As already indicated in Example 1, the combination of different authorizations can produce a complicated result. We therefore recommend that you avoid combinations where P_PERNR authorizations can be interpreted differently for the same combination of AUTHC
(
Authorization Level), INFTY
(
Infotype) and SUBTY (
Subtype
).
Misunderstandings arising from the complex situations described above are not the most frequent causes of customer inquiries, however. The most frequent cause is the incorrect assumption that authorizations by personnel number affect authorizations for non-assigned personnel numbers. This is not the case at all.
If you use authorizations by personnel number, you should always first set up all non-personnel number-related authorizations. As soon as you have done this, you should create different access authorizations for the personnel numbers that are assigned to users using appropriate P_PERNR authorizations.
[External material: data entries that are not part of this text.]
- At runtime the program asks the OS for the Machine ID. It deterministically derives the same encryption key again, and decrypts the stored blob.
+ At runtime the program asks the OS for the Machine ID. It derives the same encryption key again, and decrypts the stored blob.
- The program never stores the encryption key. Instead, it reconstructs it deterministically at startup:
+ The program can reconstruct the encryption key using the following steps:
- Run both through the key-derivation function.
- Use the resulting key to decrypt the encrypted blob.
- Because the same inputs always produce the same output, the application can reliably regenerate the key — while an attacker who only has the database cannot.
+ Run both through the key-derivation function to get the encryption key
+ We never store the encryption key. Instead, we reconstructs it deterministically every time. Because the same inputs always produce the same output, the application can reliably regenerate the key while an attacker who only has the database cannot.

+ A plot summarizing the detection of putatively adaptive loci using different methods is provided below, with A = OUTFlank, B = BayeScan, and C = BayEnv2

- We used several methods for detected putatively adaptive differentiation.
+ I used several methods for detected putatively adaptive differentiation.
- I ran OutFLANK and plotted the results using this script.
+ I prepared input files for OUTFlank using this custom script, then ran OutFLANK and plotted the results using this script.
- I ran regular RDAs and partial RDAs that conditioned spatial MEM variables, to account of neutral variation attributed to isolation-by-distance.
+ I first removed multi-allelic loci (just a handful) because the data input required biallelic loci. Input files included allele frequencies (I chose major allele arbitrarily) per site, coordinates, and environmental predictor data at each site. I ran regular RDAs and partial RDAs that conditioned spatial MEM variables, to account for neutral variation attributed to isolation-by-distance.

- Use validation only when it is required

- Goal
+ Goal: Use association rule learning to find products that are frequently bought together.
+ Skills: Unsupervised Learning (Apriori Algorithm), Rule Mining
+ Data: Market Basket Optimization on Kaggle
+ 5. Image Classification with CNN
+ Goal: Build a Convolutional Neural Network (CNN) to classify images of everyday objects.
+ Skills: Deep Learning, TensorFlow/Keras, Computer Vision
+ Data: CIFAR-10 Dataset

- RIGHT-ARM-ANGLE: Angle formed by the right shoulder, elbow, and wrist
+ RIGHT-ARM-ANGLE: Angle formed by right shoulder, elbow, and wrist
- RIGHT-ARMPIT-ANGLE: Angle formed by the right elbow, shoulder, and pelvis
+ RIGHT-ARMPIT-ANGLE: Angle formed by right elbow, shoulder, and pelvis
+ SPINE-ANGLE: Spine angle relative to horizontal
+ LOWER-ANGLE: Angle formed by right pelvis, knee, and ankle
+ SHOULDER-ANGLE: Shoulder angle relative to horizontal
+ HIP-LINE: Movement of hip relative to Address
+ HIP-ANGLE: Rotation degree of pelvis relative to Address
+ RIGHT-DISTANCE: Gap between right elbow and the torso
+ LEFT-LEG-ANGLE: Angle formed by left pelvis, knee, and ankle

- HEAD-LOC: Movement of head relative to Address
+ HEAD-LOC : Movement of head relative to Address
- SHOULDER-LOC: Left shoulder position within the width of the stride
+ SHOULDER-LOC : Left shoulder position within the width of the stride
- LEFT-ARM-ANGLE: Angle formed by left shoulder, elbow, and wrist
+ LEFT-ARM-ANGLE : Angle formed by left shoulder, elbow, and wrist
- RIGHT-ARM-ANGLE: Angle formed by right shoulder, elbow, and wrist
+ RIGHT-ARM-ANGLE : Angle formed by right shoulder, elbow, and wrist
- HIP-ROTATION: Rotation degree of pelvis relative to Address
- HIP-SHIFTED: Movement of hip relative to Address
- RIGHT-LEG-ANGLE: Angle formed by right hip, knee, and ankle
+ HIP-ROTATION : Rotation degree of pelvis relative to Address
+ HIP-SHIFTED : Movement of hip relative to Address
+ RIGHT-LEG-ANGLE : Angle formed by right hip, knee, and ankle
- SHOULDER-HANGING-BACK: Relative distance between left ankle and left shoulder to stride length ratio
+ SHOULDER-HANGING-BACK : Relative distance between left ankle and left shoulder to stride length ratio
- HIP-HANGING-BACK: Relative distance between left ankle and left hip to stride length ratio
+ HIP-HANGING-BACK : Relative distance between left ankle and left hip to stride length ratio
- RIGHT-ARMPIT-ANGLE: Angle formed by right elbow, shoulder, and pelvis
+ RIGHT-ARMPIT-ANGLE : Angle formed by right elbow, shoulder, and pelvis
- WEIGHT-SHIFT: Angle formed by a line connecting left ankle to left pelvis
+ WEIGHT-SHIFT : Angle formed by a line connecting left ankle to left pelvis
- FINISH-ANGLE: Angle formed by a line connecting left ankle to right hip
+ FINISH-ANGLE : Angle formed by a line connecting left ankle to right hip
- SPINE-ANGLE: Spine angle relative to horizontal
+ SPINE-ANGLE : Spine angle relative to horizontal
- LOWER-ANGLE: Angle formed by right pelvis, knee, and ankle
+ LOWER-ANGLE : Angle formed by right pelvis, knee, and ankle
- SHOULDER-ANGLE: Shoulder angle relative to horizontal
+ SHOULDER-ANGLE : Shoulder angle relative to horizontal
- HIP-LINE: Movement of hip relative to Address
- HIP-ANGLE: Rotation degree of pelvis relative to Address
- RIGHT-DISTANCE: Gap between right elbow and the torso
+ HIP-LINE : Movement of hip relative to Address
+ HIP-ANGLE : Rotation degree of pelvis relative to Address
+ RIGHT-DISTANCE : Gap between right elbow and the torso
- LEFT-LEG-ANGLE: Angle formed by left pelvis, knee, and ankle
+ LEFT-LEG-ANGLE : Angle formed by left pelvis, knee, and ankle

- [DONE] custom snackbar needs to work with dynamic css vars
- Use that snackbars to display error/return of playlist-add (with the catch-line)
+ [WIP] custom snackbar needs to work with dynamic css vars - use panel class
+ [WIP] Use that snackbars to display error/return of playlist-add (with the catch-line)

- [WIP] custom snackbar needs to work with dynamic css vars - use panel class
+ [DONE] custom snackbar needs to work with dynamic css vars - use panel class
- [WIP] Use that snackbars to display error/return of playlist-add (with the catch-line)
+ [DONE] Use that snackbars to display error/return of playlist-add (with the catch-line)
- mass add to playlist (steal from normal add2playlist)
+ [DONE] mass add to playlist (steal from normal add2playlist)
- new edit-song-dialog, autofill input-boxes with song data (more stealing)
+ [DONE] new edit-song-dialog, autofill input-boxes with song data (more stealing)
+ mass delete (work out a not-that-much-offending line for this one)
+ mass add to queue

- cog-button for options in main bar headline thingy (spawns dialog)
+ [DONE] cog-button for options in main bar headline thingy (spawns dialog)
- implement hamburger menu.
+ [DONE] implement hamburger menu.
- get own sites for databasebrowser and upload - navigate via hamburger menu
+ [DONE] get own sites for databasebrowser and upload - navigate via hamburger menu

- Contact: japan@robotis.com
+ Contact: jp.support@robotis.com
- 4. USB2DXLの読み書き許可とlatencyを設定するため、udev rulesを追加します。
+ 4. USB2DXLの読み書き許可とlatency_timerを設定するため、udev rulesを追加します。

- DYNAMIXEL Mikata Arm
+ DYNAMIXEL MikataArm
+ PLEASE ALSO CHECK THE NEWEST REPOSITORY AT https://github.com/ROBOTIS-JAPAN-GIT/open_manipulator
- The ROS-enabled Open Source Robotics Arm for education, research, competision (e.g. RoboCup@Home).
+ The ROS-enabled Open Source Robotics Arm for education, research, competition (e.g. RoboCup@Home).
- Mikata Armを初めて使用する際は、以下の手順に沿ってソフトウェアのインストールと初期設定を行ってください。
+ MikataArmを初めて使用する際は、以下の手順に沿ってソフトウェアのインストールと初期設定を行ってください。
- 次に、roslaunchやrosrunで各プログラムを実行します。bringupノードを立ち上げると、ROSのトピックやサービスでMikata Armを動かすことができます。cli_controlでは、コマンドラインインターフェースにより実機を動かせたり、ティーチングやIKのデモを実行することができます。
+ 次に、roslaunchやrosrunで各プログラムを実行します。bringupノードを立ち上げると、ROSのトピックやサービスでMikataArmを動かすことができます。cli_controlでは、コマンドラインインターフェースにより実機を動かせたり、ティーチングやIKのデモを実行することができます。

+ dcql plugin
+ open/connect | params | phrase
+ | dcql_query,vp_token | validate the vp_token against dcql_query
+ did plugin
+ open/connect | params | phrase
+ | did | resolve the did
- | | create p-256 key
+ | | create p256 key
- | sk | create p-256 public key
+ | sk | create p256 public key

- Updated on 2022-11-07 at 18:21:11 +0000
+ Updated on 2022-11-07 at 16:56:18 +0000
This is always possible since the P_PERNR authorizations override all other authorizations directly (except Test Procedures ).
P_PERNR authorization checks cannot bypass test procedures directly. For instance, a test procedure is only carried out on the
Recurring Payments/Deductions
infotype (0014) if a corresponding P_PERNR authorization (with PSIGN =
I
) exists. If an appropriate authorization for the corresponding subtype of the infotype 0130 exists, it can be used effectively to carry out the test procedures.